Last weekend was the opening of Sign:Language, my show with the fabulous Katie Truskoski and Sarah Clover at Machines with Magnets in Pawtucket. It was fantastic to see the work up, the space packed, and the metaphors cranking effectively away in the art full of human and animal gestures, body language, sign painting and symbolism. Hecks yeah, we got it done.
I heaped a lot of importance onto my execution of this show. I'd been waiting a few years for the opportunity and the sheer space to create a real installation of my work, an immersive space in which the fragmented narrative of the work could flow and meander and be explored by the viewer, rather than being limited to discrete, individual paintings. And the heaping of importance begat the heaping of work, the heaping of work begat the trampling of deadlines, and I was working on these paintings at 8am Friday, ten hours before the show would open. If anyone strayed too close to the walls during that opening, they've taken away a souvenir in the form of stray yellow and burnt sienna oils on their Friday night clothes.

The installation is comprised of my now-usual birds, simultaneously emphatic and vague in their familiar physical expressions, paired with pieces of text-experiments with font and color inspired by everything from traditional sign painting to contemporary magazines and mixed with my own self indulgent letter games. I mean for the literal language of the words and the wordless language of the birds to work together to form a kind of story very much open to interpretation and re-interpretation, much as the day-to-day world stories us with every kind of language: body and gesture, snippets of conversation, the promises of signage, the knowing winks of light and strangers.

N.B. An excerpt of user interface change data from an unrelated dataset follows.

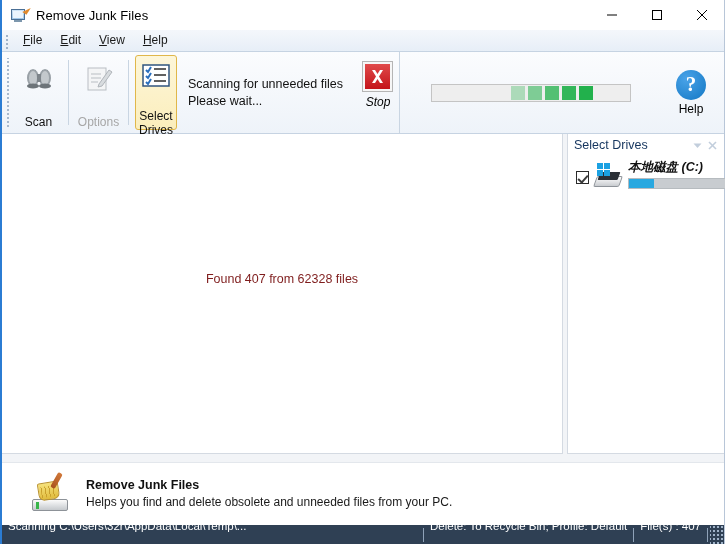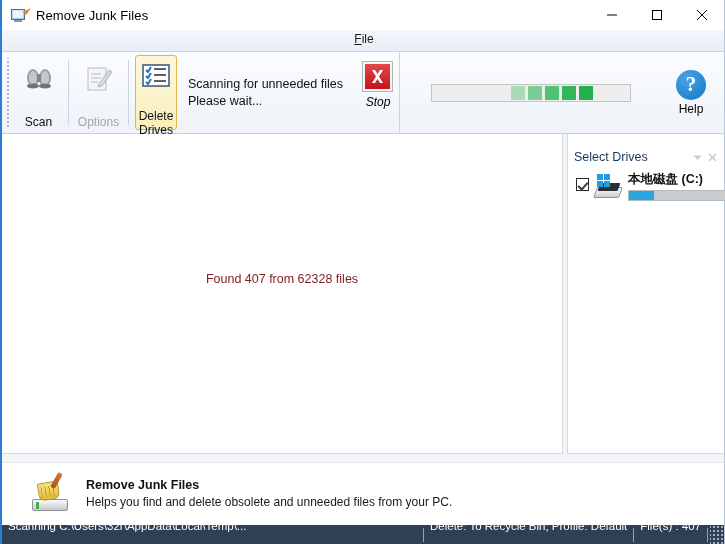--- a/index.html
+++ b/index.html
@@ -102,7 +102,6 @@
     display: flex;
     align-items: center;
     padding-left: 2px;
-    flex-direction: column;
   }
   .grip-dots {
     width: 7px;

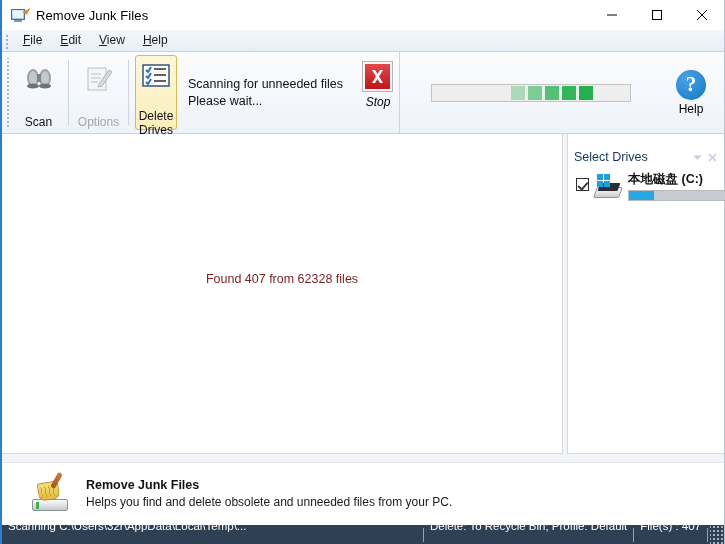--- a/index.html
+++ b/index.html
@@ -576,7 +576,7 @@
         </svg>
       </div>
       <div class="tb-label">
-        <div>Delete</div>
+        <div>Select</div>
         <div>Drives</div>
       </div>
     </div>

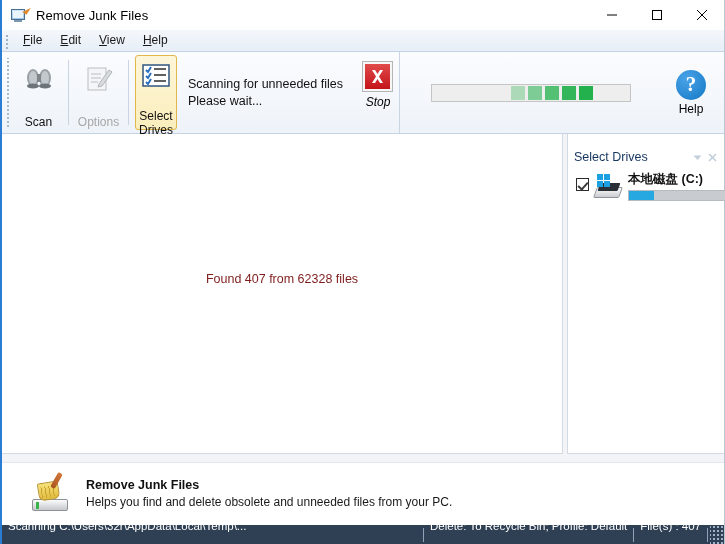--- a/index.html
+++ b/index.html
@@ -299,7 +299,7 @@
     min-height: 22px;
     display: flex;
     align-items: center;
-    padding: 12px 4px 0 6px;
+    padding: 0 4px 0 6px;
     background: #ffffff;
   }
   .dp-title {

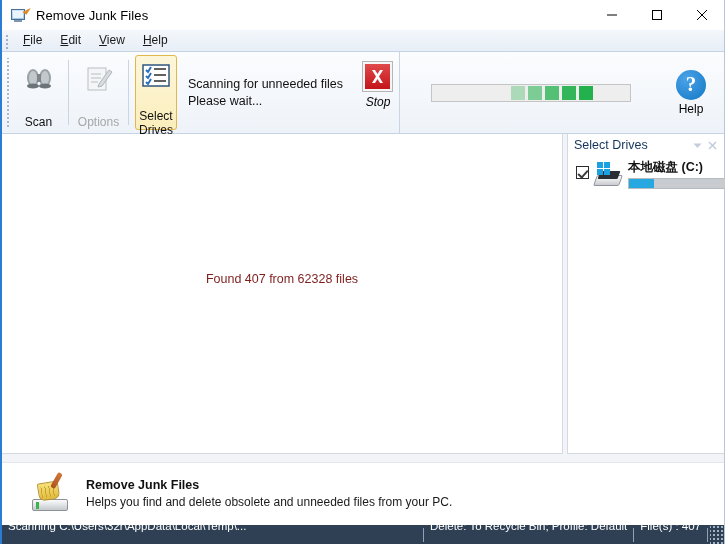--- a/index.html
+++ b/index.html
@@ -314,8 +314,9 @@
   }
   .drive-row {
     display: flex;
-    align-items: flex-start;
+    align-items: center;
     padding: 3px 4px 0 8px;
+    font-style: italic;
   }
   .drive-check {
     width: 13px; height: 13px;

The following is the Jeanette Winterson quote, from Art and Lies, that I offered as my statement along with the work on the wall:
It isn't natural, language, nothing of nature in it, why pretend it so?
To match the silent eloquence of the created world I have had to learn to speak.

Jeanette Winterson has always been a huge inspiration to me, and another quote of hers had everything to do with my choice of the phrases almost formed by the words in this show:
How Shall I Live? The question presses on me through the thin pane. The question tails me through the dense streets. In the anonymous computer-face of the morning mail, it is the question only that I read in red ink, the question burning the complacent page.
How Shall I Live? The question daubed on the door-posts. The question drawn in the dust. The question hidden in the bowl of lilacs. The insolent question at a sleeping god. The question that riddles in the morning, that insinuates at noon. The question that drives my dreams to wakefulness, the question physical in beads of sweat. "Answer me" whispers the voice in the desert. The silent place where the city has not yet come.

I was driven to add text to my paintings came partly from my own mildly frustrated desire to write, but even more from my interest in sign painting and other forms of hand-written text scattered all over our built environment. I'm interested in the way that we're perpetually pummeled by messages and stories in the form of billboard and signage, advertising and name-tagging, and it occurred to me that the biggest difference in how this environmental language is posed and how our own internal dialogues read is the difference between an answer and a question. Advertising and signage make grandiose claims in asbsolute language; I was interested in taking this medium and its language repositioning it to form questions like those that we constantly re-hash internally.
I built my words off of the phrase "How shall we live" and associated questions, throwing in bits and pieces of various potential answers. My favorite of these answers, loosely related to life and how it might best be lived, is "There is Nothing To Fix"... a maxim that was written on a post it note stuck to the dash of Katie Truskoski's Subaru for an important week or two last summer.
So there it be. Some birds, some words, some pictures of relieved girls on opening night, unfixed and ready for more.